The SPDR S & P Bank ETF (CFU) rebounded to an eight-month high last week on hopes of a strong economic recovery and higher interest rates following the distribution of the COVID-19 vaccines. The rally tracks the ongoing rotation of pandemic beneficiaries in sectors hardest hit by the virus. However wishful thinking is adding to the upward trend as many people are likely to refuse to take vaccines and high unemployment Overcoming it could take several years.
The central theses
- Many large banks hit an eight-month high in November.
- The advance has now reached a price level that favors reversals.
- A recovery in the sector is unlikely in the short term due to high and low unemployment interest.
Dow component JPMorgan Chase & Co. (JPM) has carved out the strongest technical pattern since hitting a three-year low in March and is eventually trading above the June high. This is not the case with Bank of America Corporation (BAC), Citigroup Inc. (C.) or Wells Fargo & Company (WFC), highlighting uneven performance and the likelihood that buying interest will soon run out of gas. Indeed, Citi looks promising Short sale Candidate here rather than a game of values.
Additionally, the Biden administration is unlikely to be friends with the banking sector, as harsh sentiments have lingered since the 2008 economic collapse that govern the political goals of Elizabeth Warren and other progressives. That doesn’t make sense, of course, as the industry’s role as a convenient scapegoat is obsolete and big tech giants pose a far greater threat to capitalism and democracy than the residents of Lower Manhattan.
ONE Short sale is the sale an asset or stock that the seller does not own. It is generally a transaction in which an investor sells borrowed securities in anticipation of a fall in prices. The seller is then obliged to return the same number of shares at a later date. In contrast, a seller owns the security or inventory in a long position.
The SPDR S&P Bank ETF crowned at the .786 Fibonacci retracement of the decline from 2007 to 2009 at the beginning of 2018 and entered a downward trend that was initially noticeable support Mid-30s in December. It posted a lower high in the fourth quarter of 2019 and then fell again, breaking support for 2018 amid the decline in the pandemic. The fund bounced back from that seven-year low and stopped after 50 days exponential moving average (EMA) in April before a successful support test in May.
The subsequent rise failed the 200-day EMA in the mid-1930s in June, while the rally that began earlier this month found new support at that level. However, the price has now reached hard resistance at the 200-week EMA, which was broken to large volume in February. This level has also aligned with the Fibracci sell-off retracement level at 0.618, increasing the chances of a reversal and pullback filling November gap.

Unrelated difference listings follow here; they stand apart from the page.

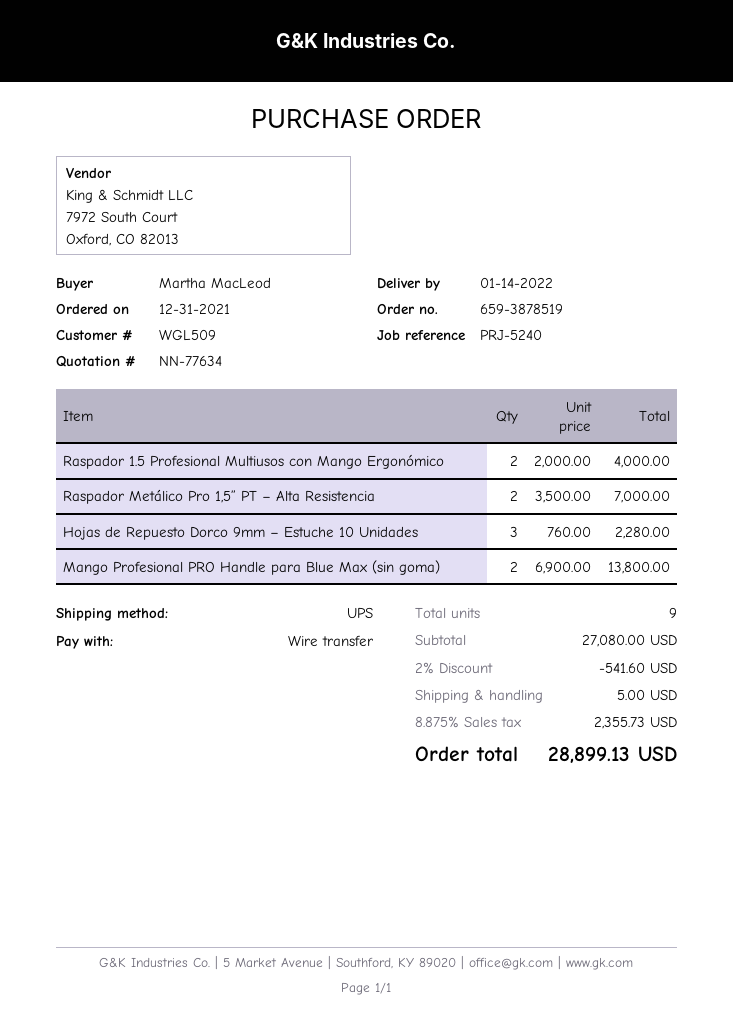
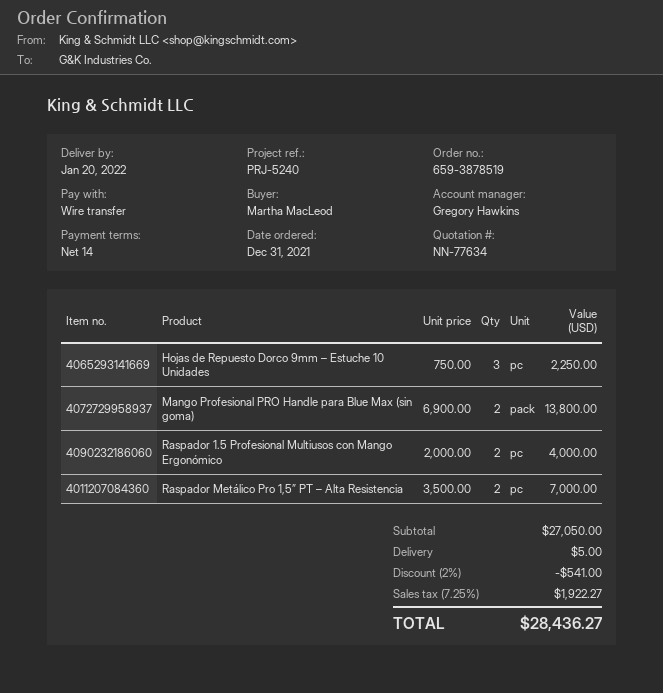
delivery date: 2022-01-14 -> 2022-01-20
Hojas de Repuesto Dorco 9mm – Estuche 10 Unidades: 3 x 760.00 = 2280.00 -> 3 x 750.00 = 2250.00
subtotal: 27080.00 -> 27050.00
discount: 2% = 541.60 -> 2% = 541.00
tax: 8.875% = 2355.73 -> 7.25% = 1922.27
total: 28899.13 -> 28436.27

JPMorgan Chase The stock rounded off its 2000 high at $ 67.17 in 2015 and broke out after the 2016 presidential election, rising to $ 119.33 in February 2018 Resistance level in October 2019 and rose higher, hitting an all-time high of $ 141.10 on the first day of trading or 2020. The stock failed the March breakout, falling to its lowest low since the election before the rally reversed in June after rising the 200-day EMA.
The November 9 gap broke resistance and lifted the stock to an eight-month high where it dragged sideways at a small rate Pennant pattern. Unlike the banking index, JPMorgan Chase stock is now trading above the 50- and 200-week EMAs, offering greater upside potential. However, the rally has now encountered resistance at the failed breakout and the Fibonacci sell-off retracement level at 0.618, setting the stage for a reversal that will close the gap in November.

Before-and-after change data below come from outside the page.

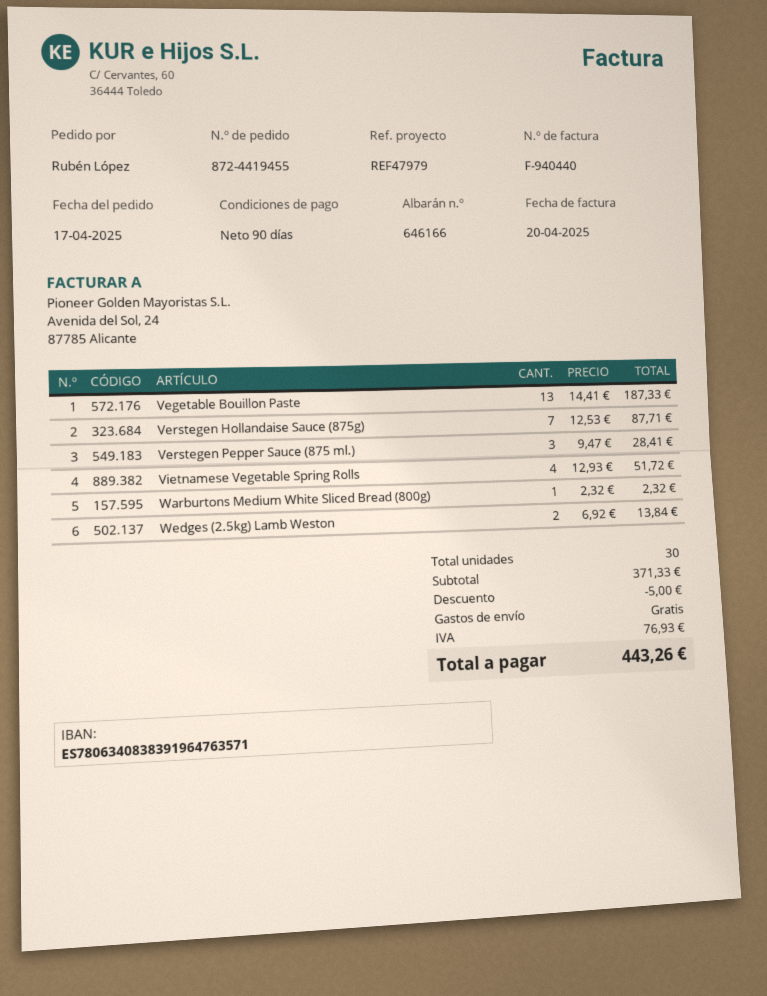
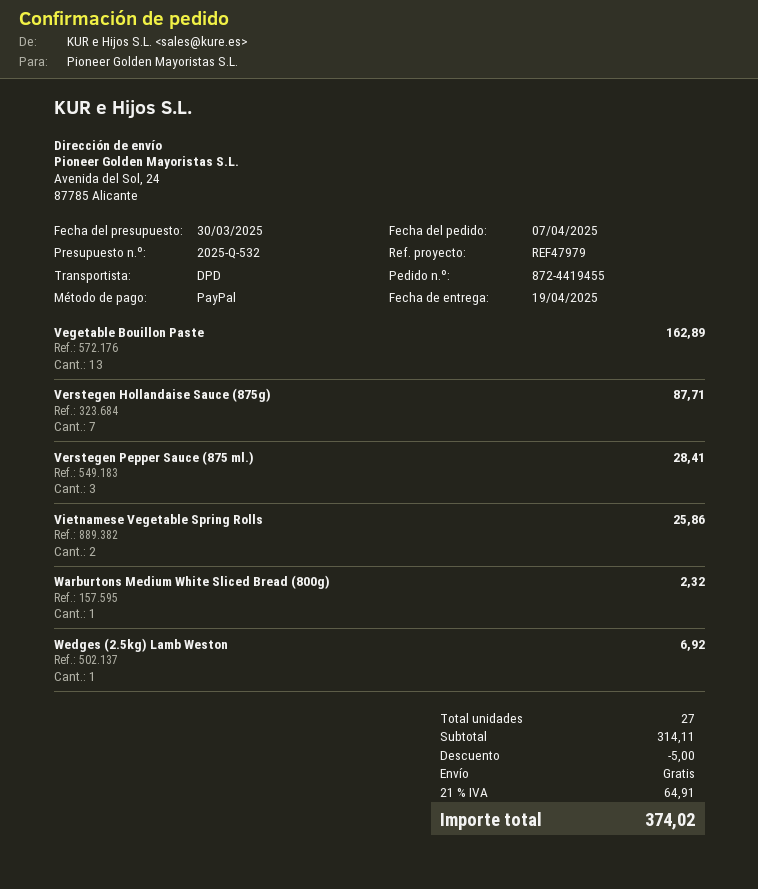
order date: 2025-04-17 -> 2025-04-07
Vegetable Bouillon Paste: 13 for 187.33 -> 13 for 162.89
Vietnamese Vegetable Spring Rolls: 4 for 51.72 -> 2 for 25.86
Wedges (2.5kg) Lamb Weston: 2 for 13.84 -> 1 for 6.92
total quantity: 30 -> 27
subtotal: 371.33 -> 314.11
tax: 76.93 -> 64.91
total: 443.26 -> 374.02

Fibonacci retracement levels are horizontal lines that indicate where support and resistance are likely to occur. They are based on Fibonacci numbers. A percentage is assigned to each level. The percentage indicates how much of a previous movement the price has tracked. The Fibonacci retracement values are 23.6%, 38.2%, 61.8% and 78.6%.
The bottom line
Bank stocks gained ground in November in hopes of a strong economic rebound, but it looks like the rally will run out of steam.
Disclosure: The author held no positions in any of the above securities at the time of publication.